[Data for the task]
%%

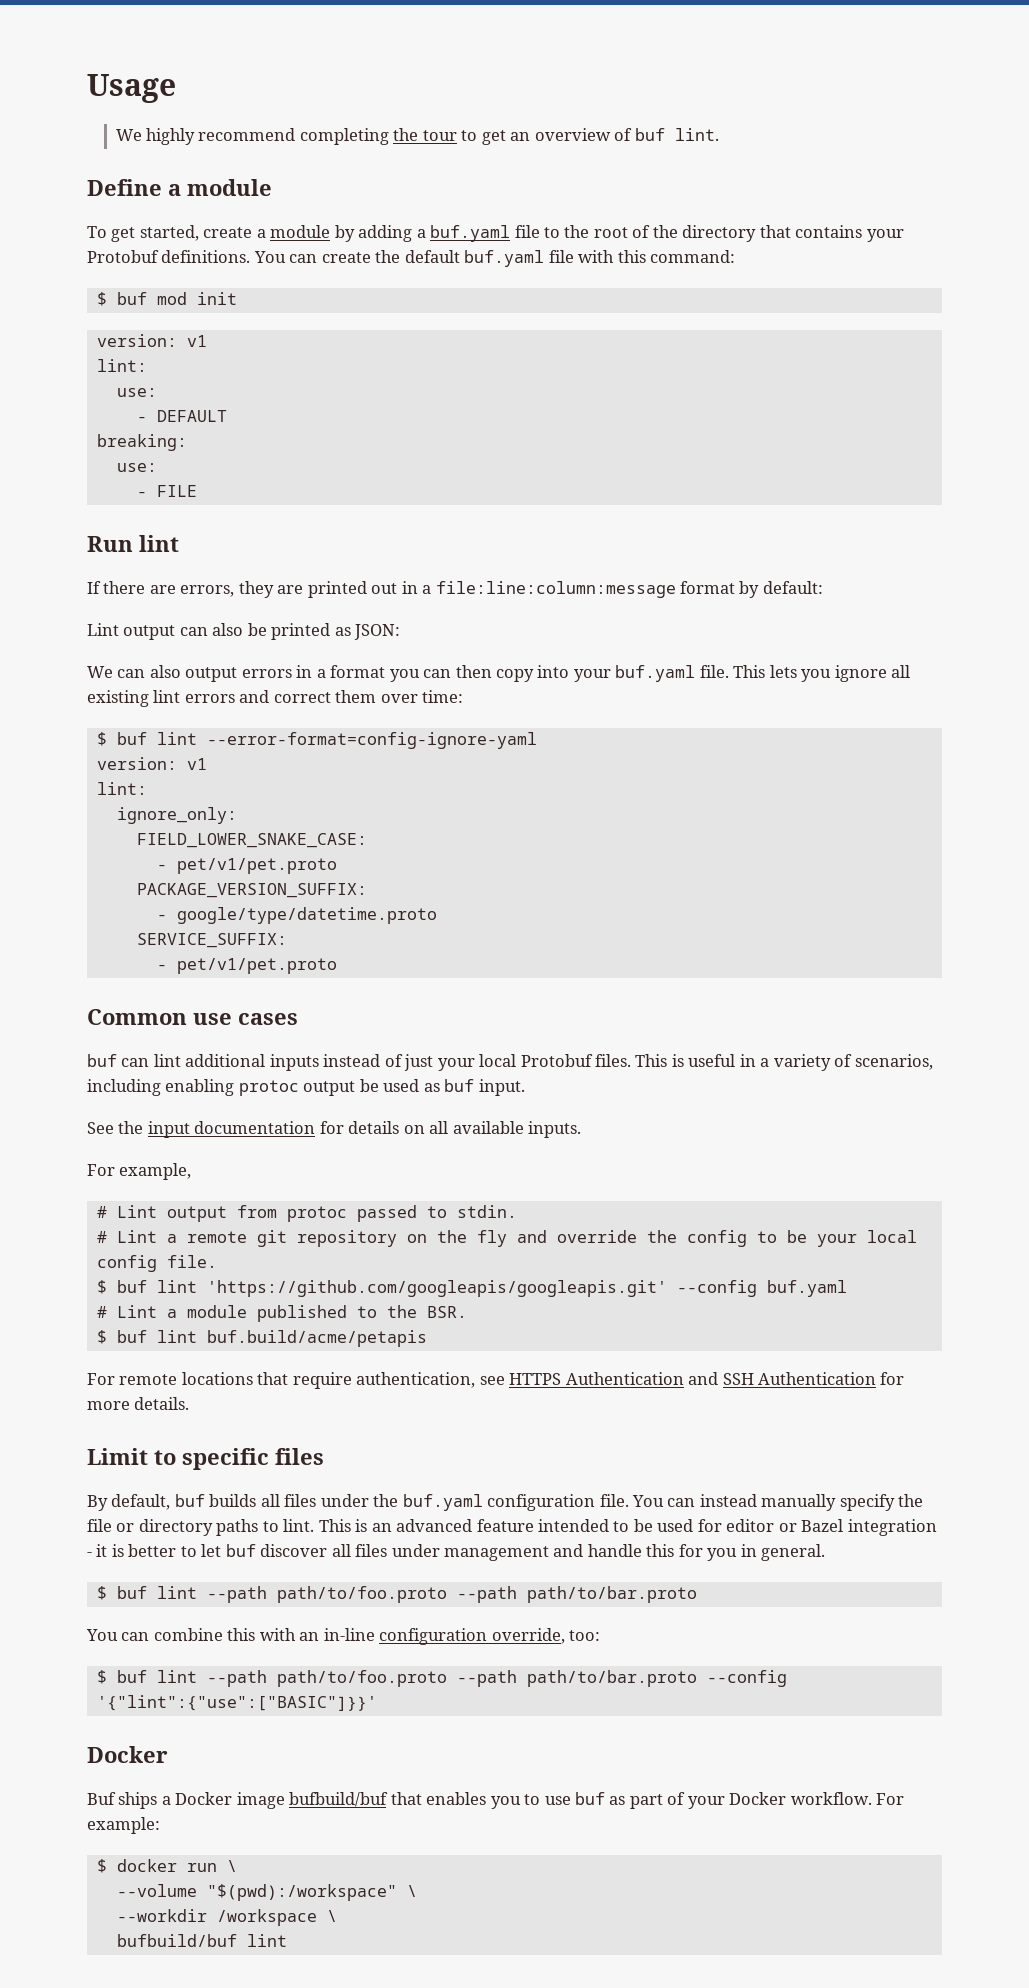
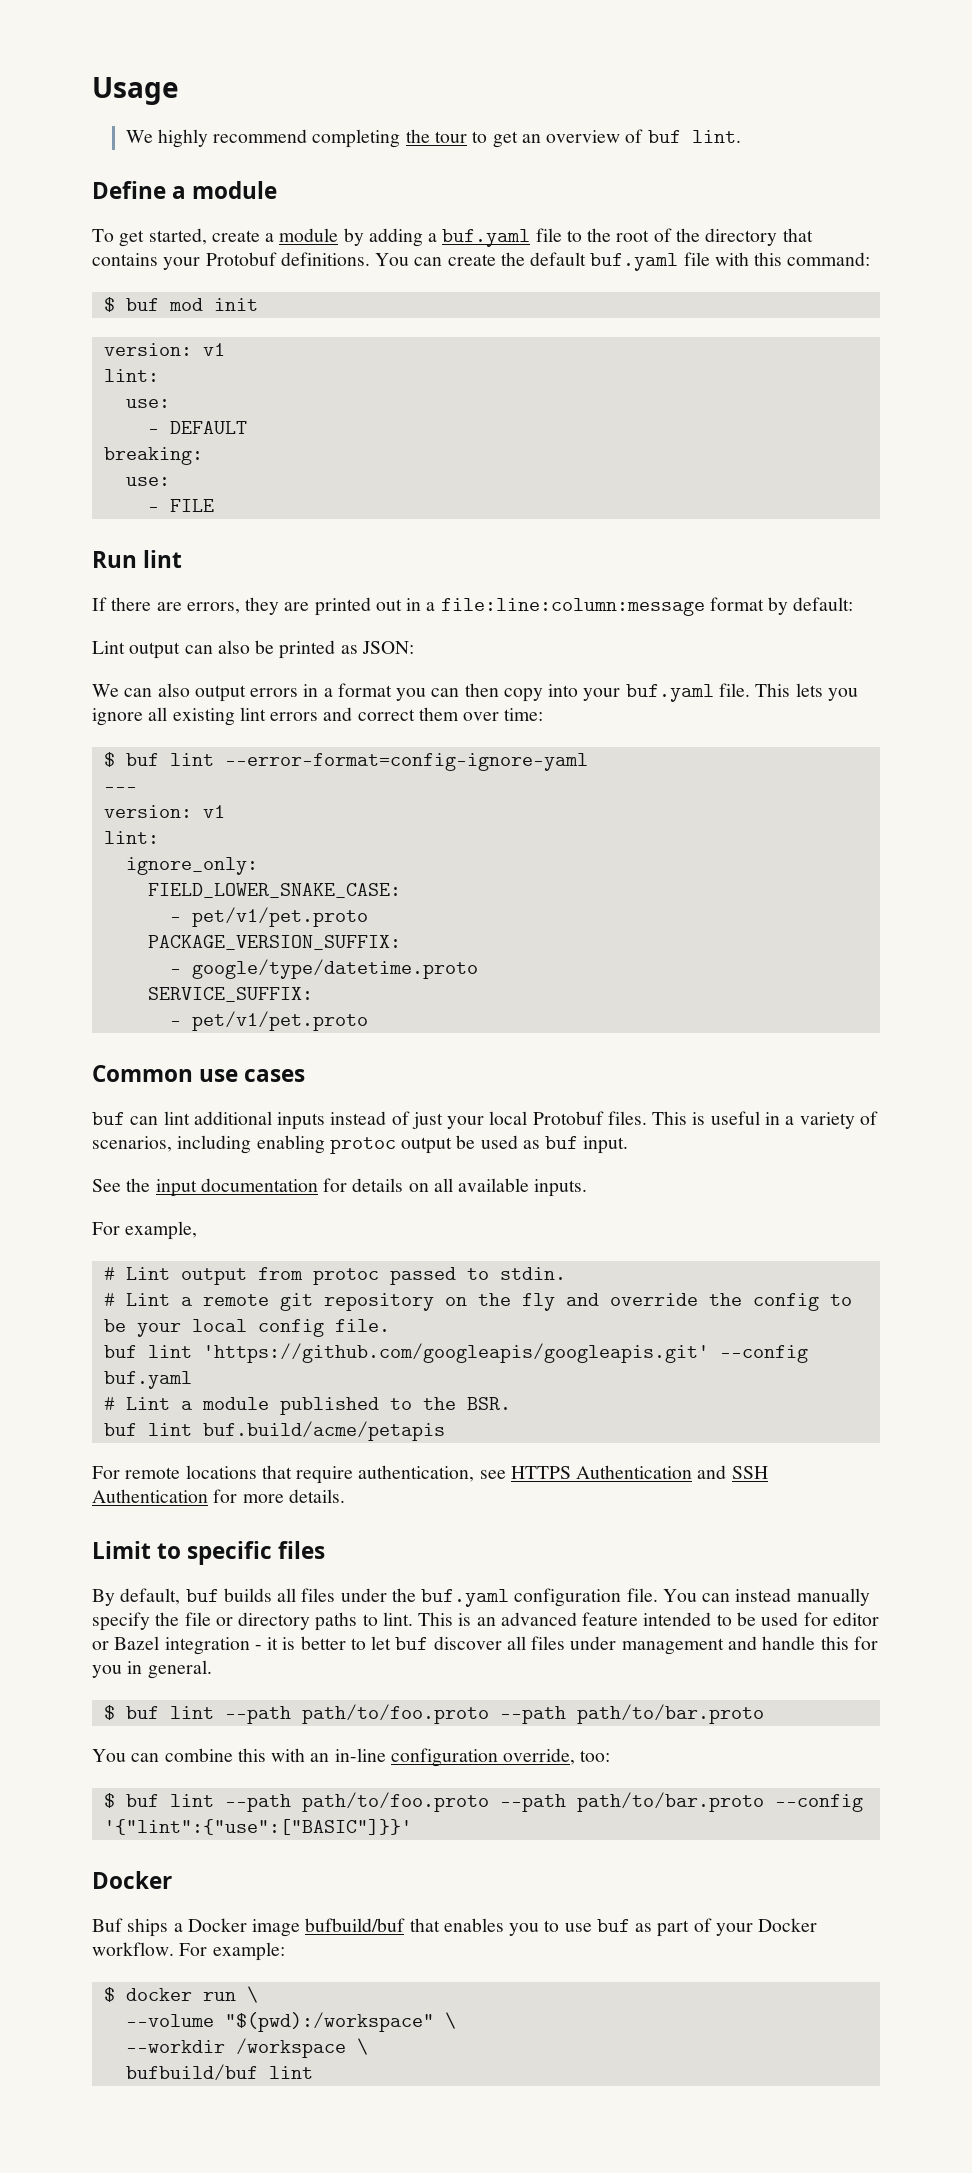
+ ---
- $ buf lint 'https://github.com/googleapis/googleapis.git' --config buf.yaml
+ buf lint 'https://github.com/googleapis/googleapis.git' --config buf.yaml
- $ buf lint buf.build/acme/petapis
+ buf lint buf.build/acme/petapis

%%
%%

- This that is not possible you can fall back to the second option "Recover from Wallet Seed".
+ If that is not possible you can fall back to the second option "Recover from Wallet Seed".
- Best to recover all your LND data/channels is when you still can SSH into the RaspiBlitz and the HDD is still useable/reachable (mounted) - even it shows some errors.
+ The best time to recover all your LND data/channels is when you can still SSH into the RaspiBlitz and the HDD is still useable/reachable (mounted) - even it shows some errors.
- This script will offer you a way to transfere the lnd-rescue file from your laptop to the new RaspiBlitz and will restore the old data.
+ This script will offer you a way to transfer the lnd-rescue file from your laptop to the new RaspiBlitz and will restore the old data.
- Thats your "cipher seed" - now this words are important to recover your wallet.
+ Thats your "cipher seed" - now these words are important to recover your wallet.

%%
%%

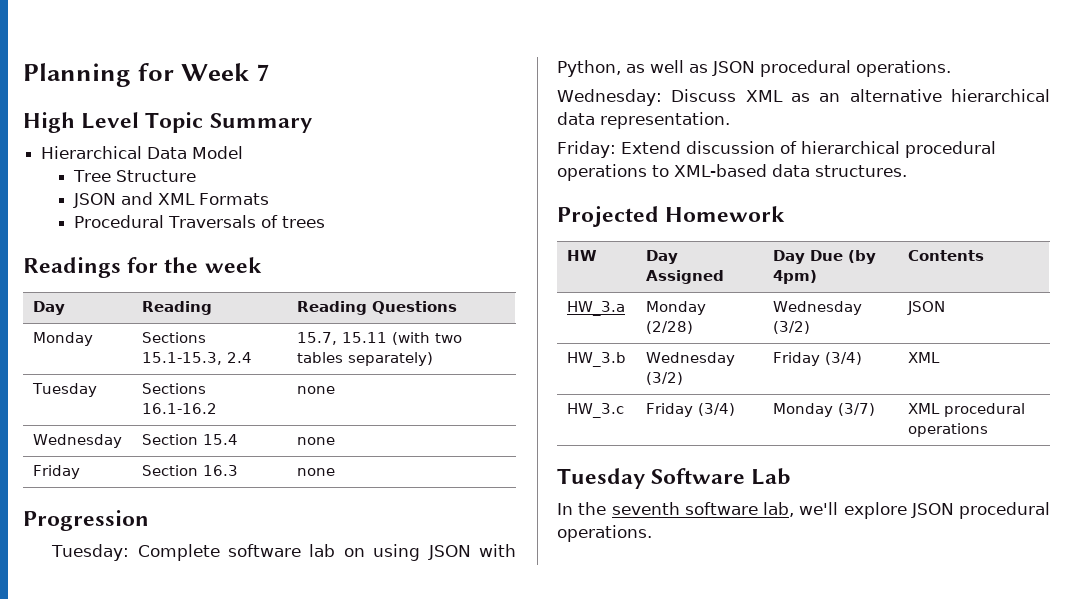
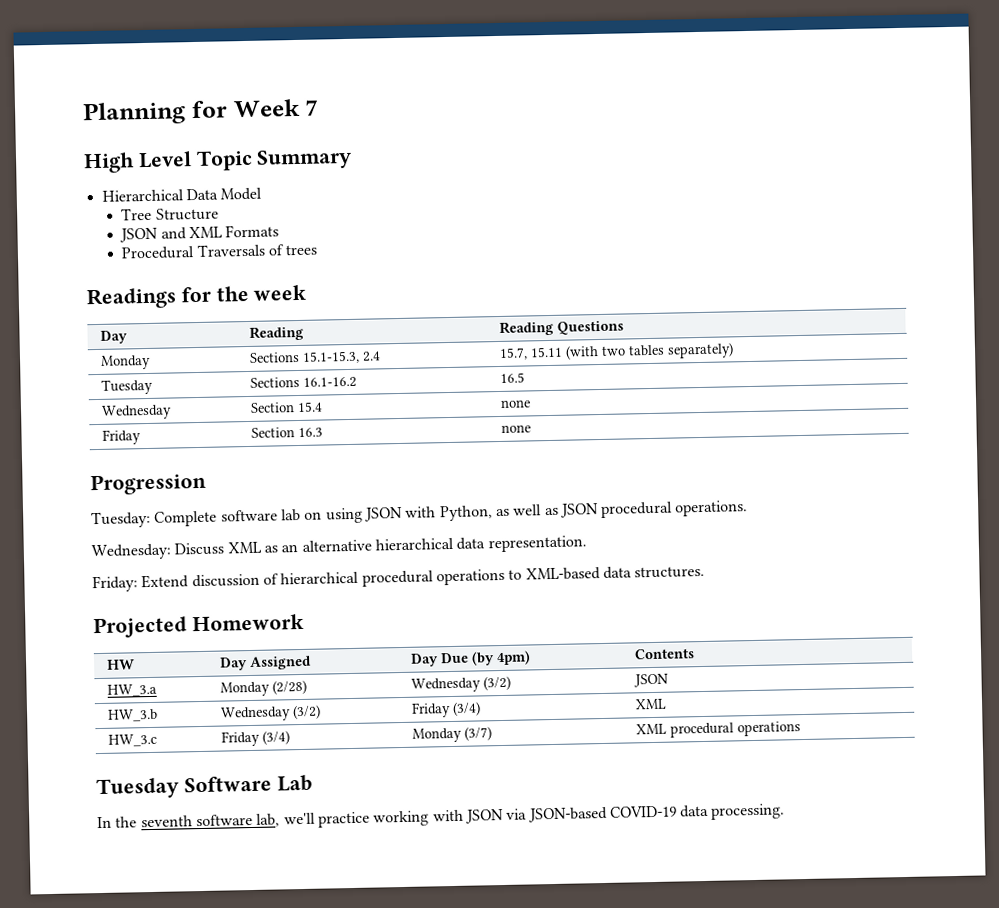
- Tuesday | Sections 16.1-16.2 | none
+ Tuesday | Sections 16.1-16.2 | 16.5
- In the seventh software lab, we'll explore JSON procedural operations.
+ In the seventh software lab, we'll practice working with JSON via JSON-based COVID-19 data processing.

%%

[Task directions] Within the records, how many lines carry the word "from"? Reply with the figure alone.

[Solution for this problem] 4